Westerholt is particularly amused to discover that before the war we were not allowed to be on the streets after nine o'clock at night without permission of a form-master. But Willy deals with him. "Don't you be too fresh, Alwin," he shouts across at him. "You've flouted your form-master worse than any of us—what with saying you were killed, and getting yourself a funeral oration off the Principal, and him saying you were a hero and a model scholar! and then after that you have the damned cheek to come back alive! Nice predicament you've landed the Old Man in! Now he'll have to take back all the credit he gave to your corpse—for if I know anything, you're just as rotten at algebra and composition as ever you were."
We elect a Students' Council; for, though our schoolmasters may do, perhaps, to pump a few facts into us for examination purposes, we are certainly not going to let them govern us any more—For ourselves we appoint as representatives, Ludwig Breyer, Helmuth Reinersmann and Albert Trosske; for the Grammar School, Georg Rahe and Karl Bröger.

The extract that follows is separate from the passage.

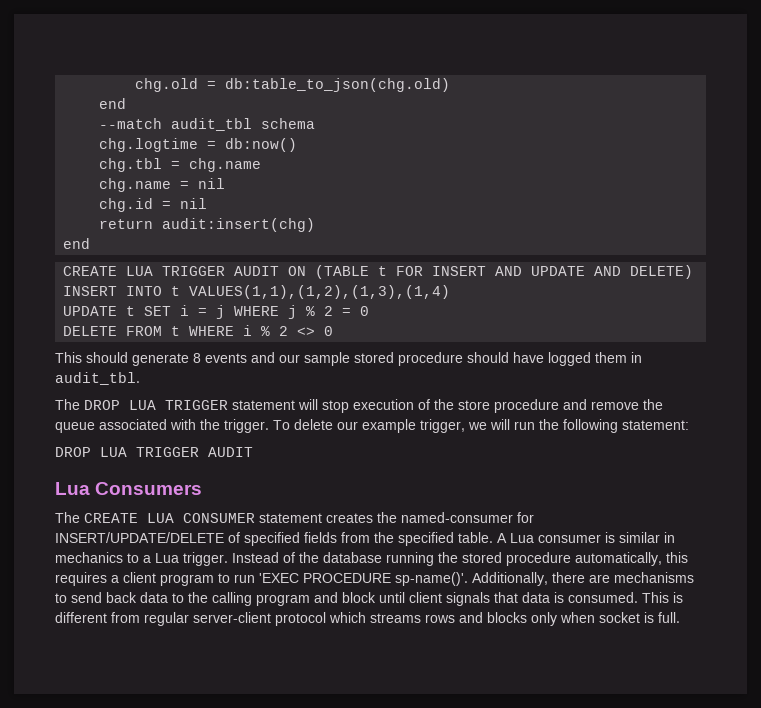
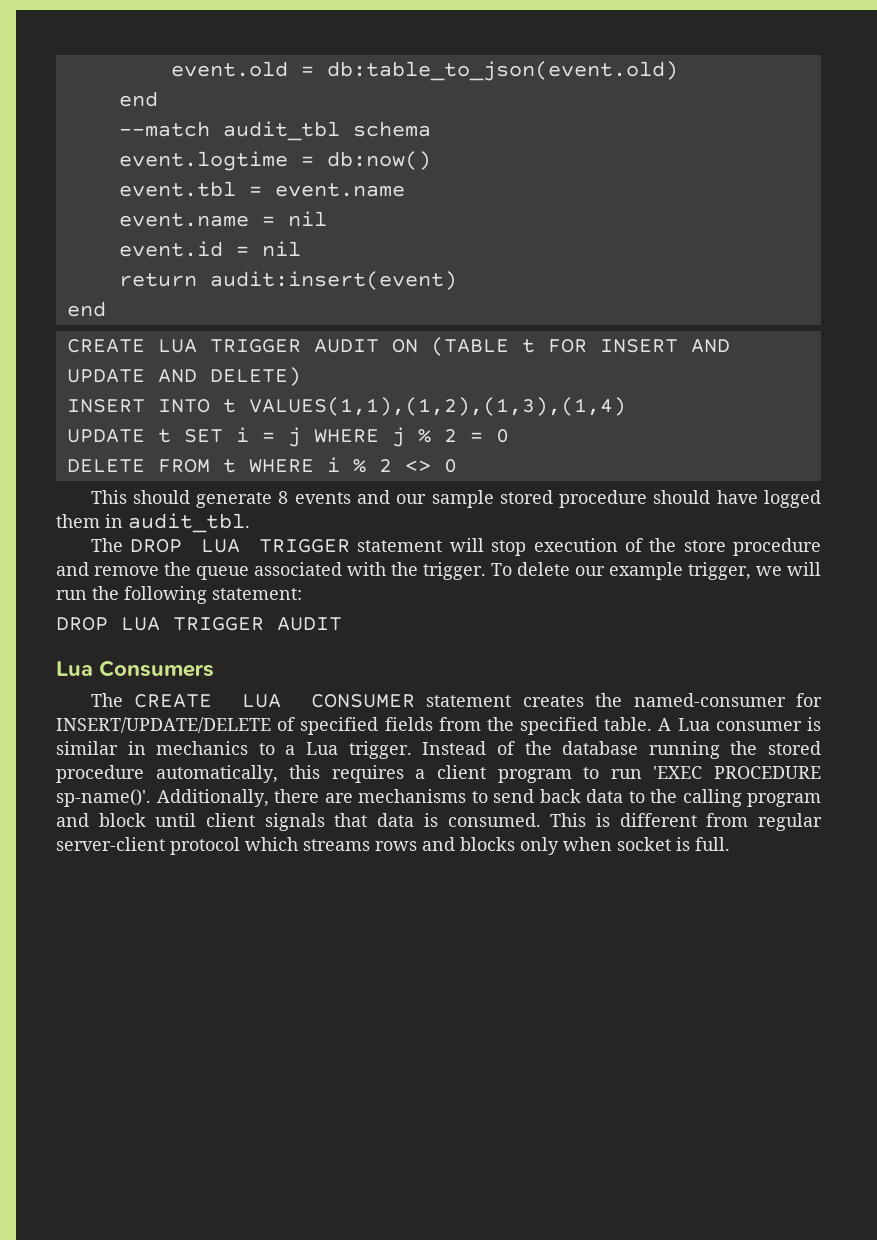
[135,78,451,92] chg.old = db:table_to_json(chg.old) -> [170,61,678,81] event.old = db:table_to_json(event.old)
[99,138,199,152] chg.logtime -> [118,151,288,171] event.logtime
[99,158,262,172] [99,178,226,192] [99,198,154,212] chg.tbl = chg.name // chg.name = nil // chg.id -> [118,181,405,197] [118,211,327,227] [118,241,223,257] event.tbl = event.name // event.name = nil // event.id
[162,218,316,232] audit:insert(chg) -> [209,271,457,290] audit:insert(event)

Then we settle on three delegates to start next morning for the Provincial Authorities and the Ministry, to set out our demands regarding the syllabus and the examination. For this purpose we choose Willy, Westerholt and Albert. Ludwig cannot go, as he is still not well enough. The three are then duly equipped with passes and free railway vouchers, of which we have whole blocks in hand. And we have, of course, plenty of Lieutenants and Soldiers' Councillors to countersign them.
Helmuth Reinersmann looks to it that the delegation shall have the appropriate outward appearance also. He requires Willy to leave at home the new outfit that he pinched from the quartermaster, and to put on for the journey a soiled and tattered one instead.
"But why?" asks Willy, disappointed.
"That will tell with the pen-pushers more than a hundred good reasons," explains Helmuth.
Willy protests, for he is very proud of his tunic, and thought to make rather a hit with it in the cafés of the capital. "If I thump good and hard on the inspector's table, won't that do just as well?" he suggests.
But Helmuth is not to be dissuaded. "It's no good, Willy," says he. "We can't knock them all on the head. We have need of these people for once. But if you thump on the table in a ragged tunic, then, I say, you'll get more out of them for us than you would in your new one—That is the sense of the meeting, I take it?"
Willy gives way, and Helmuth now turns his attention to Alwin Westerholt. He seems to him rather too naked, so Ludwig Breyer's decoration is pinned on his chest. "Your arguments will sound much more convincing to an Under Secretary that way," adds Helmuth.